Помню, как сидела в маленькой комнатке с чашкой чая в руках, и молодой доктор (как, он сказал, его зовут?) говорил со мной. Но я не понимала его. Я вышла из комнаты, но доктор пошел за мной и положил что-то — маленькую баночку — мне в руку. Затем он накинул мне на плечи куртку. Я почувствовала запах отца, аромат его табака и пошатнулась. Доктор взял меня за руку, чтобы я не упала.

— Вы должны накладывать мазь на вашу щеку, — сказал он. — Мазь в той баночке, что я вам дал. Накладывайте ее каждый день. И перевязывайте чистым бинтом. Приходите ко мне на прием раз в неделю. Как вы доберетесь домой? — спросил он, а я перевела взгляд с его руки на свое запястье, а потом на его лицо. — Кто отвезет вас домой, мисс О'Шиа? — спросил он. — Есть кто-нибудь, кто мог бы забрать вас и побыть с вами сейчас, чтобы вы не оставались одна?

Я не могла ясно мыслить.

— Домой? Я... я не знаю. Машина... моя машина... она... где она? — спросила я, будто он мог это знать.

— Мне ничего не известно о вашем автомобиле, но я думаю, вам лучше не садиться за руль. Мы найдем кого-нибудь... сейчас еще очень рано... где вы живете, мисс О'Шиа? — спросил он тогда.
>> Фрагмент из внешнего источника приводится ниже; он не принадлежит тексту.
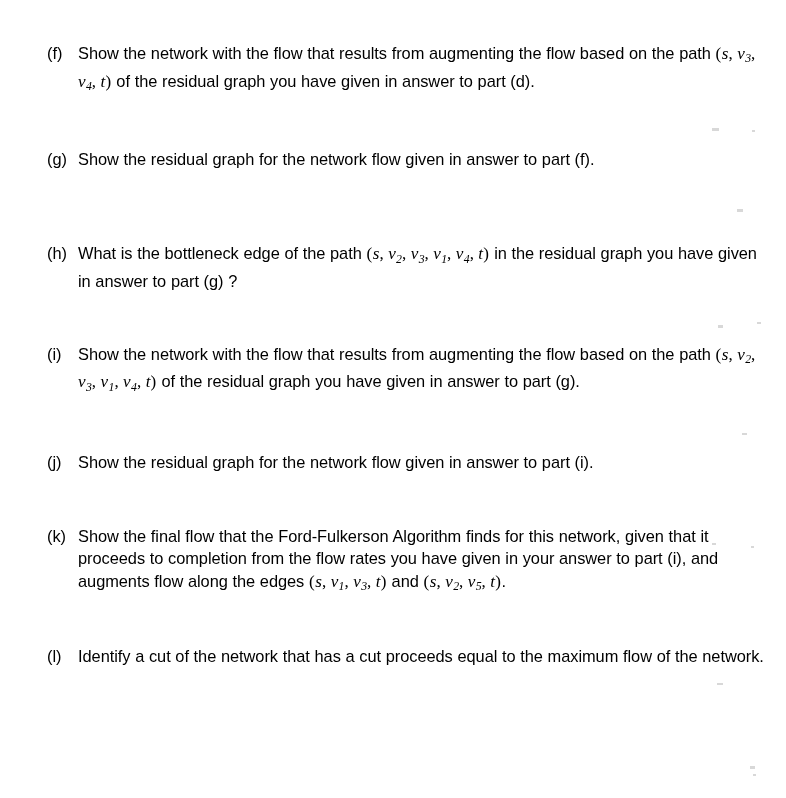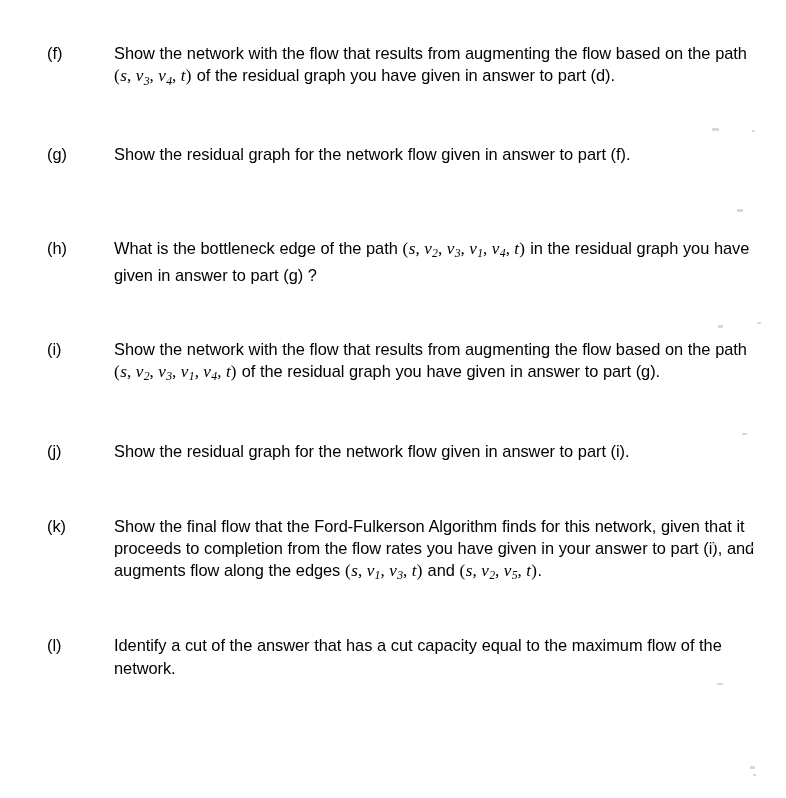"Show the network with the" .qbody { margin-left: 36px -> none }
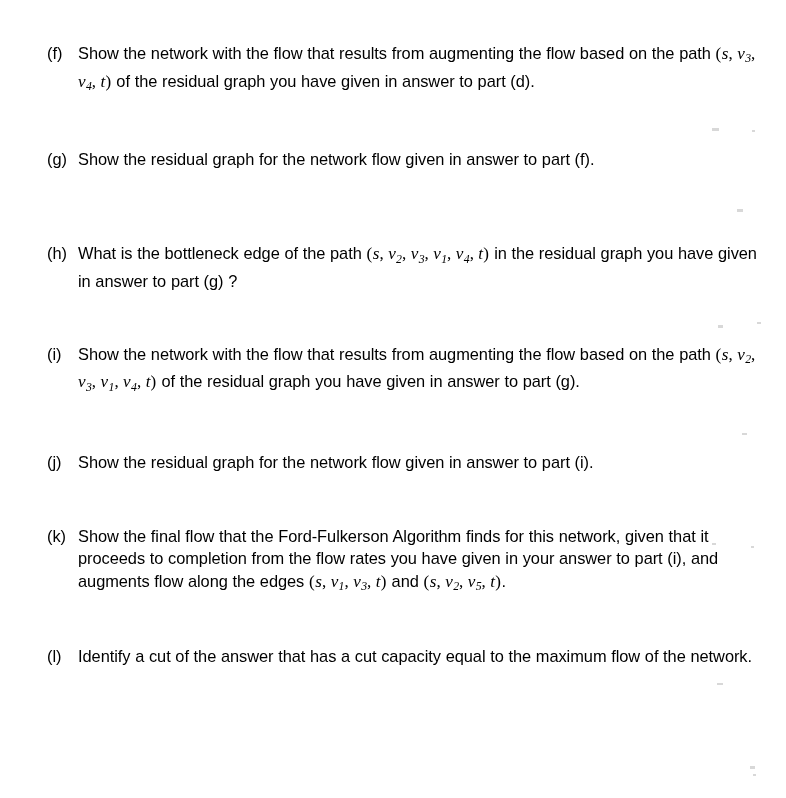"Identify a cut of the" span.qbody { text: answer that has a cut capacity -> network that has a cut proceeds }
— Юнипер-роуд, — безучастно ответила я.

— Я попытаюсь найти кого-нибудь, кто мог бы отвезти вас, — сказал он. — Вам придется подождать.

Я стояла там, пытаясь осмыслить его слова. Он действительно был добрым.

— Нет. — Чувства вернулись ко мне. — Мой сосед, мистер Барлоу. Майк Барлоу. Он приедет и заберет меня. Он отвезет меня домой.

— У него есть телефон?

Я кивнула. Мне было крайне необходимо покинуть это место, где находилось безжизненное тело моего отца.

— Да, — сказала я. Неожиданно мне стало холодно. Я задрожала. — Но... я не могу вспомнить номер. Совсем не могу вспомнить, — сказала я, поднеся руку ко рту. — Я знаю, но не могу...

Доктор кивнул, переместив свою руку с моего запястья на плечо.

— Это шок, мисс О'Шиа. Присядьте, пожалуйста. Майк Барлоу с Юнипер-роуд? Я поищу его номер, — сказал он.

Я села, куда он указал, стуча зубами, и посмотрела на его удаляющуюся спину; он подошел к ближайшему столику и сказал что-то сидевшей за ним женщине. Она, взглянув на меня, кивнула, и затем он тоже посмотрел на меня.

— Наденьте куртку, мисс О'Шиа, — сказал он; его голос я хорошо слышала. — Вам нельзя мерзнуть.

Глава 6

Мы выехали, когда уже рассвело. Небо прояснилось, и восходящее солнце неуверенно бросало на землю свои лучи. Мистер Барлоу опустил стекло, и в салон автомобиля ворвался сладкий запах наступающей весны. И вдруг я почувствовала резкую боль в щеке, такую сильную, что у меня перехватило дыхание и я закрыла глаза.